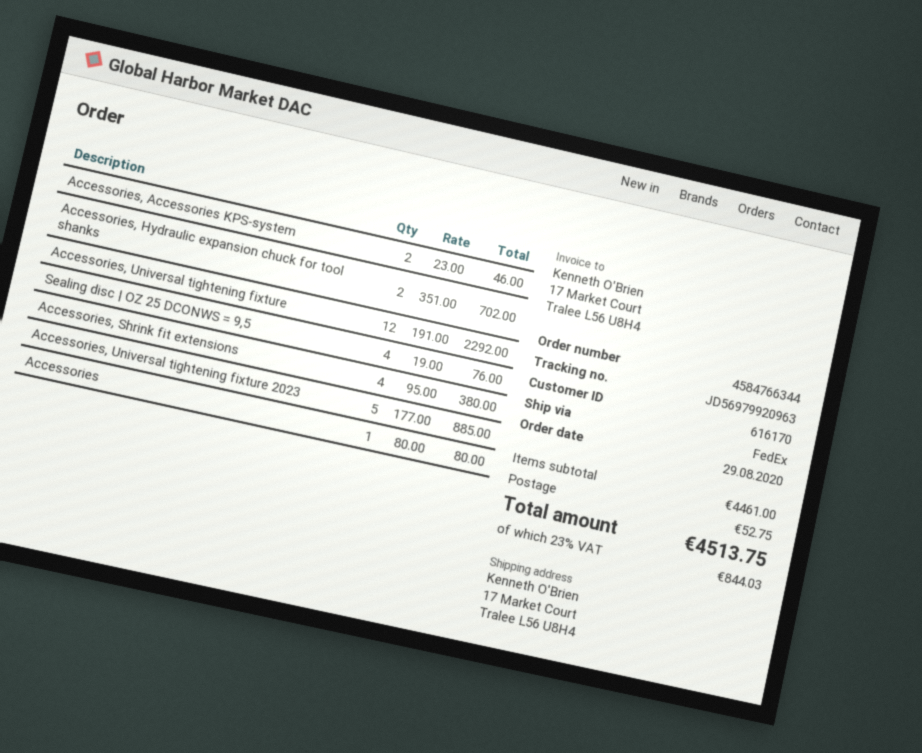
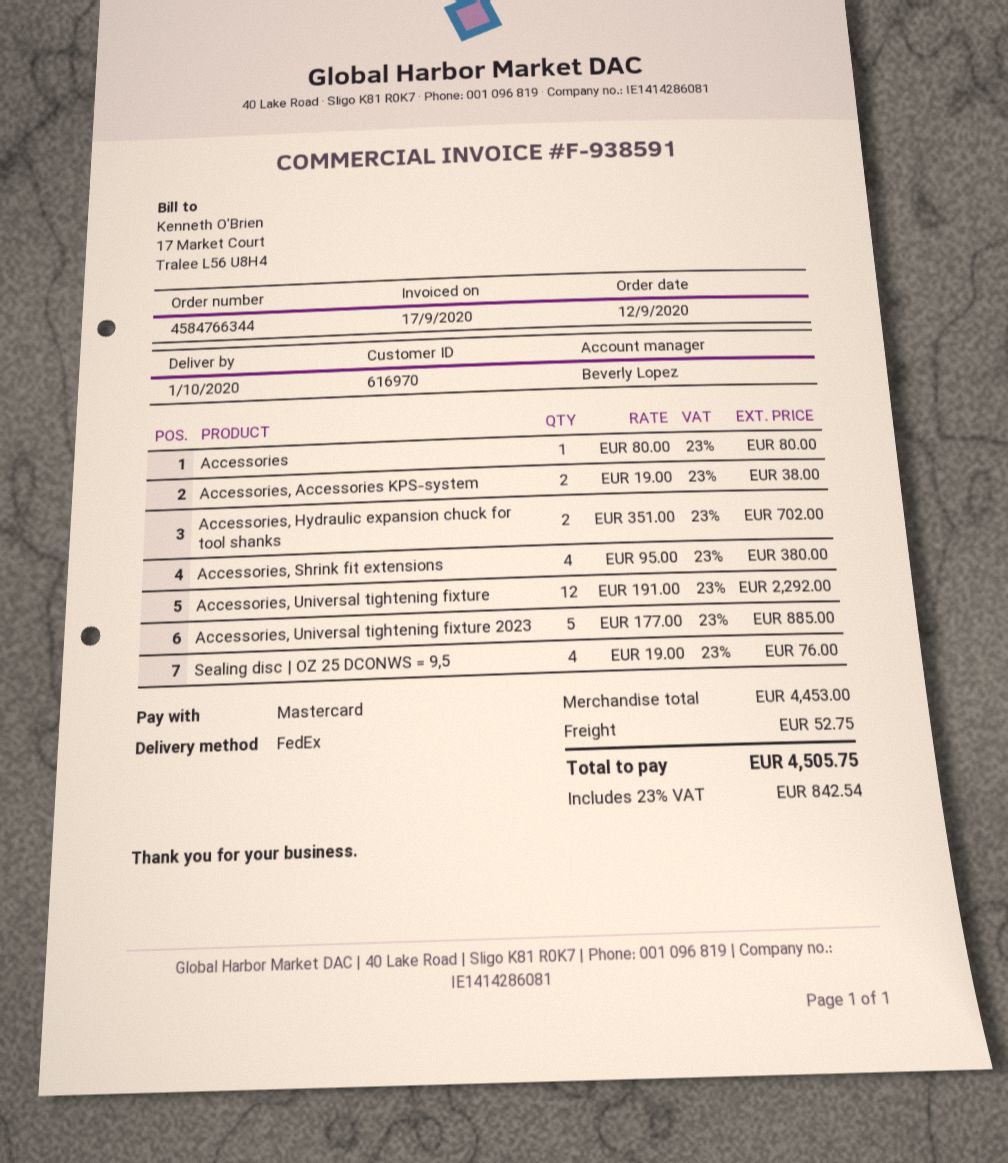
order date: 2020-08-29 -> 2020-09-12
customer number: 616170 -> 616970
Accessories, Accessories KPS-system: 2 x 23.00 = 46.00 -> 2 x 19.00 = 38.00
subtotal: 4461.00 -> 4453.00
tax: 23% = 844.03 -> 23% = 842.54
total: 4513.75 -> 4505.75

### What is being asked
With the images removed, write out all of the material above exactly.

### Result for this exercise
order date: 2020-08-29 -> 2020-09-12
customer number: 616170 -> 616970
Accessories, Accessories KPS-system: 2 x 23.00 = 46.00 -> 2 x 19.00 = 38.00
subtotal: 4461.00 -> 4453.00
tax: 23% = 844.03 -> 23% = 842.54
total: 4513.75 -> 4505.75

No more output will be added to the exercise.